Art Cashin, long time veteran NYSE floor manager just said that GE’s Jeff Immelt’s comment today that “Europe appears to be teetering on brink of financial disaster” is accurate and surprisingly frank. Cashin says any wrong policy decision by any euro country now could start negative market spiral that might not be stoppable. That’s why, although it seems this may be a buying opportunity in many stocks I follow, I just think there’s too much risk that April becomes top for the next downwave – i’ll be more hedged here and look to add to shorts on a rally and try to be ready to buy bargains lower. No one knows what’ll happen – just a matter of risk vs reward. I’ve been shorting the British pound since about 157 & it look like it may be good for travels further south.
bloomberg on value/growth in brazil:
http://preview.bloomberg.com/news/2010-05-24/-buy-the-correction-in-latin-america-stocks-jpmorgan-s-laidler-says.html
TO JAVOS: would you please expand on your comment. Are you looking at contrary indicators, parallel indicators.
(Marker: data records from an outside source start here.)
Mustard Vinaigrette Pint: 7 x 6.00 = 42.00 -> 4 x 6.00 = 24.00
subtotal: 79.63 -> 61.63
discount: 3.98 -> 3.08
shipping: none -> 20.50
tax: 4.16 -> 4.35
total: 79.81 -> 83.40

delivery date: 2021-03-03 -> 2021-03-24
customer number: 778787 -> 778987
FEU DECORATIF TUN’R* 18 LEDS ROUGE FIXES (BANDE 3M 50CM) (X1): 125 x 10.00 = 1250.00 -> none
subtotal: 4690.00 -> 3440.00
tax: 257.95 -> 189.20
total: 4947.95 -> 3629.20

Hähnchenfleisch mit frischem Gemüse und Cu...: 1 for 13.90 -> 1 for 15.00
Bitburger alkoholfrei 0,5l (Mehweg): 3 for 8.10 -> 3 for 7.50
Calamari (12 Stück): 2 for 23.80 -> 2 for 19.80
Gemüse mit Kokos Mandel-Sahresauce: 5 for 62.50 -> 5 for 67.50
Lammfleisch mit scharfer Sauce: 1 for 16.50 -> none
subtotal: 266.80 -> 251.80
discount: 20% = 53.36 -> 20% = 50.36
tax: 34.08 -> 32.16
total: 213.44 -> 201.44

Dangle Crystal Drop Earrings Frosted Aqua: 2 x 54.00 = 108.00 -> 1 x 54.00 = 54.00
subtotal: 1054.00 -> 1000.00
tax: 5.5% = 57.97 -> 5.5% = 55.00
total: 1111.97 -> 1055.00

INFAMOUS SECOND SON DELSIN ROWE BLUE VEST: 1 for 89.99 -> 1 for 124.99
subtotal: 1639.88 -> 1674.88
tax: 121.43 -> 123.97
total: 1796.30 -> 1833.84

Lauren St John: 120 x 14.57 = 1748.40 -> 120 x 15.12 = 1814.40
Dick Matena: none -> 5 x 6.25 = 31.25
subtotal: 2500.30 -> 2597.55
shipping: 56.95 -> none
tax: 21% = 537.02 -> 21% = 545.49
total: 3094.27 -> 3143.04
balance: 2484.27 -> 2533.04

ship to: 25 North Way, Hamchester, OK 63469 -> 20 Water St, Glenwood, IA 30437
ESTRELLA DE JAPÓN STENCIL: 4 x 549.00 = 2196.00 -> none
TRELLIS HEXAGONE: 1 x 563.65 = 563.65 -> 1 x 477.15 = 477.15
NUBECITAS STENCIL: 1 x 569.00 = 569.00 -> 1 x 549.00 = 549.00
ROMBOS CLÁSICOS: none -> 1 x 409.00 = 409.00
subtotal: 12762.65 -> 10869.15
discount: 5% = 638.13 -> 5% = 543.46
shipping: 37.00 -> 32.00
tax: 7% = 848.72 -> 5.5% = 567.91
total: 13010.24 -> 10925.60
All flashing at once .. ! ?
How can they all be flashing at the same time.
Thanks
Robert
Jim:
You said in your Friday’s post about STO that the medium-term of fundamentals for STO has changed for the worse, but long-term is still OK. Would you please specify how long or how short the “medium-term” is in this case? Thanks.
Risk indicators of all types are flashing caution…gold, treasuries, dollar, oil, markets (China, Australia, Brazil, etc.), advance/decline, new highs/new lows, VIX.
Be very cautious. Take some profits.